In 1915, he moved with his family to Florence, where he started his academic education, obtaining a degree in Electrotechnic Engineering in 1924. It is around this time that he increasingly became interested in the field of sculpture, deeply influenced by his early education, that introduced him to the art of Renaissance, and by the hand of Italian sculptor Pietro Canonica, who he frequently visited in Torino.

 

Because of this artistic passion, Melotti enrolled in the Accademia di Brera, graduating in 1928, meeting and befriending Lucio Fontana, with whom he would collaborate until Fontana’s passing in 1968.

 

In the interwar years, Melotti became a leading member of the group of Milanese abstract artists which also included Fontana. Inspired by his engineering and music studies, Melotti's abstract sculpture had an immaterial, rhythmic and intellectual effect on its viewers: a mixture of nature, geometry and music delicately expressed in brass or plaster. His first solo show was held at the Triennale di Milano in 1936, where he exhibited twelve great exemplars of the Costante Uomo.
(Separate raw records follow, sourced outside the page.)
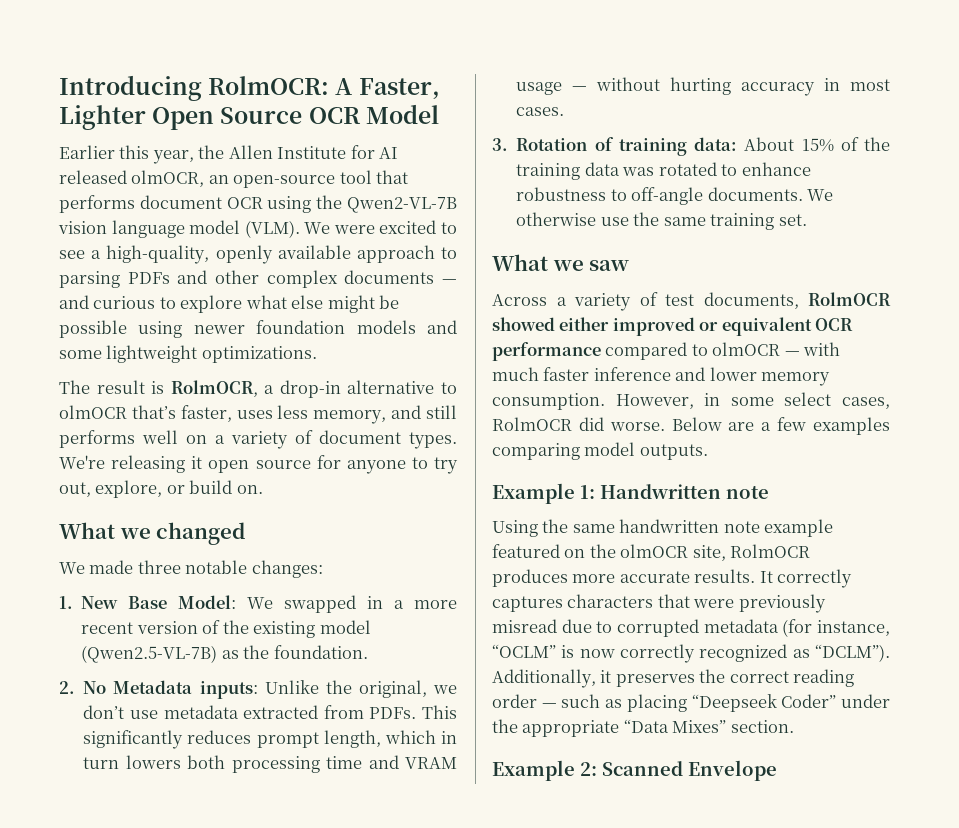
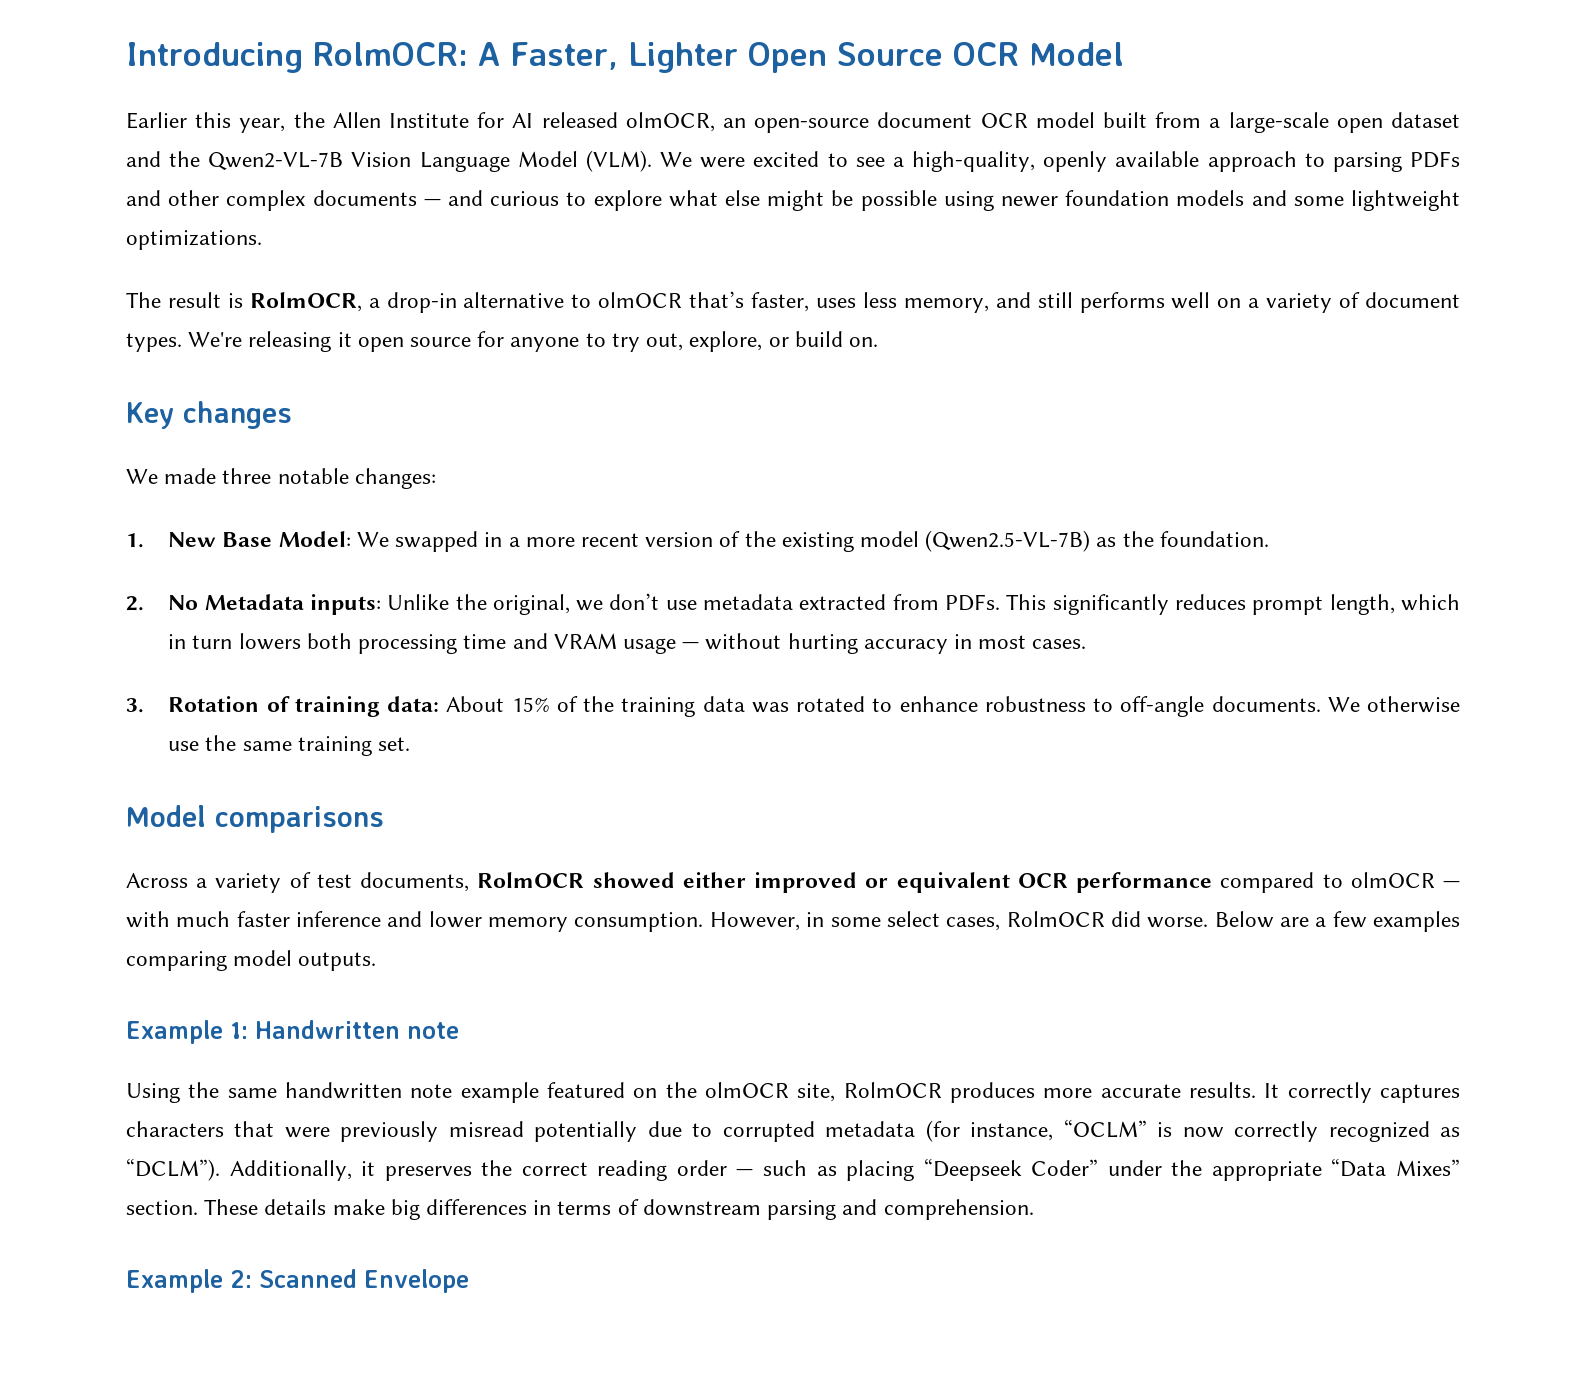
- Earlier this year, the Allen Institute for AI released olmOCR, an open-source tool that performs document OCR using the Qwen2-VL-7B vision language model (VLM).
+ Earlier this year, the Allen Institute for AI released olmOCR, an open-source document OCR model built from a large-scale open dataset and the Qwen2-VL-7B Vision Language Model (VLM).
- What we changed
+ Key changes
- What we saw
+ Model comparisons
- It correctly captures characters that were previously misread due to corrupted metadata (for instance, “OCLM” is now correctly recognized as “DCLM”).
+ It correctly captures characters that were previously misread potentially due to corrupted metadata (for instance, “OCLM” is now correctly recognized as “DCLM”).
+ These details make big differences in terms of downstream parsing and comprehension.

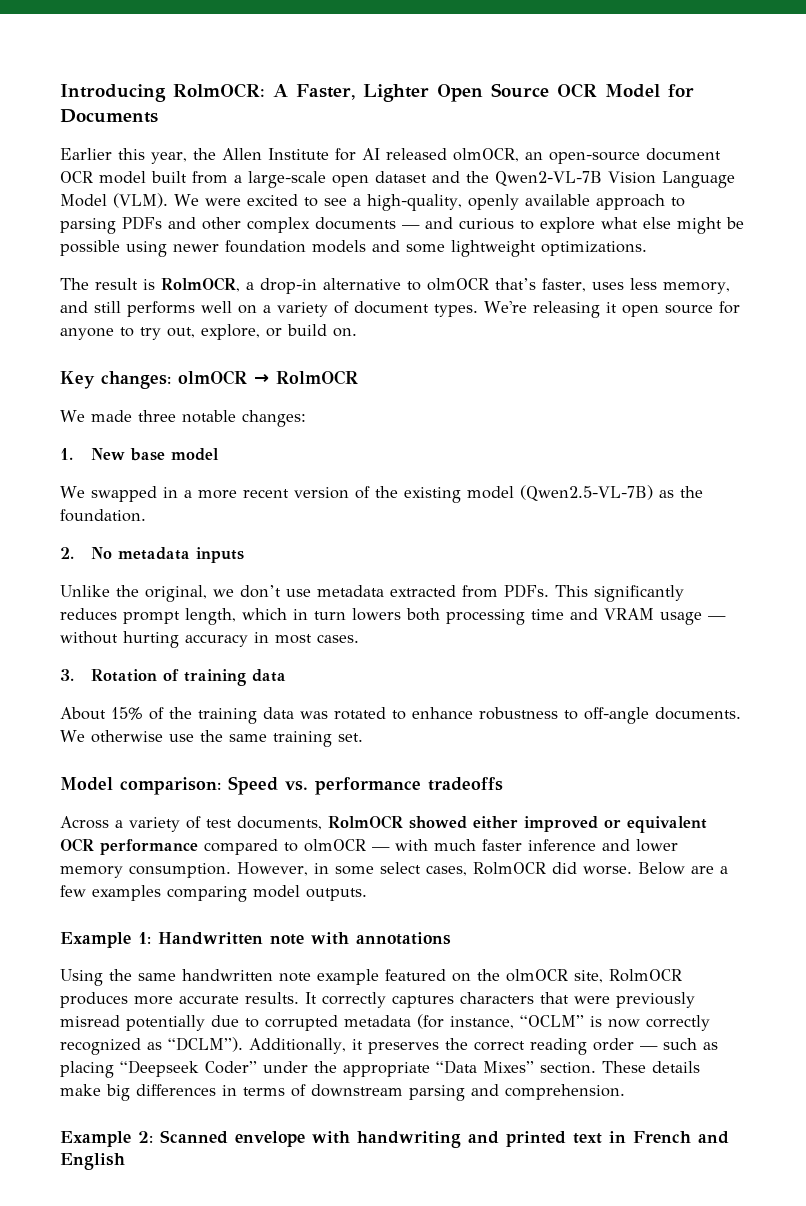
- Introducing RolmOCR: A Faster, Lighter Open Source OCR Model
+ Introducing RolmOCR: A Faster, Lighter Open Source OCR Model for Documents
- Key changes
+ Key changes: olmOCR → RolmOCR
- 1. New Base Model: We swapped in a more recent version of the existing model (Qwen2.5-VL-7B) as the foundation.
+ 1. New base model
+ We swapped in a more recent version of the existing model (Qwen2.5-VL-7B) as the foundation.
- 2. No Metadata inputs: Unlike the original, we don’t use metadata extracted from PDFs.
+ 2. No metadata inputs
+ Unlike the original, we don’t use metadata extracted from PDFs.
- 3. Rotation of training data: About 15% of the training data was rotated to enhance robustness to off-angle documents.
+ 3. Rotation of training data
+ About 15% of the training data was rotated to enhance robustness to off-angle documents.
- Model comparisons
+ Model comparison: Speed vs. performance tradeoffs
- Example 1: Handwritten note
+ Example 1: Handwritten note with annotations
- Example 2: Scanned Envelope
+ Example 2: Scanned envelope with handwriting and printed text in French and English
Thanks to Léonce Rosenberg, he consolidated himself as a prominent artist in France and received the La Sarraz International Prize in Switzerland in 1937.

 

After witnessing the destruction of the Second World War, Melotti felt it necessary to introduce the human figure into his work. The small ceramic stage sets, or 'teatrini', produced at this time were more narrative and theatrical than the earlier work; their fatalistic melancholy would endure in Melotti's later work, granting him the Grand Prize of the IX Triennale di Milano in 1951. Like the city squares of de Chirico's 'metaphysical paintings', Melotti's little theatres urge the viewer to bring to life the narrative fragments into a coherent performance. 

 

By the late 1960s Melotti's transformation of commonplace materials such as plaster and painted fabric linked him to the Arte Povera generation of artists. His 1967 solo show at the Galleria Toninelli in Milan enhanced Melotti’s figure, re-gaining the attention of the public, and, in particular, becoming the interest of young people. His œvre was internationally recognised, obtaining the Rembrandt Prize of the Johann Wolfgang von Goethe Foundation, Basel in 1974 and the 15th European Prize Umberto Biancamano in 1977.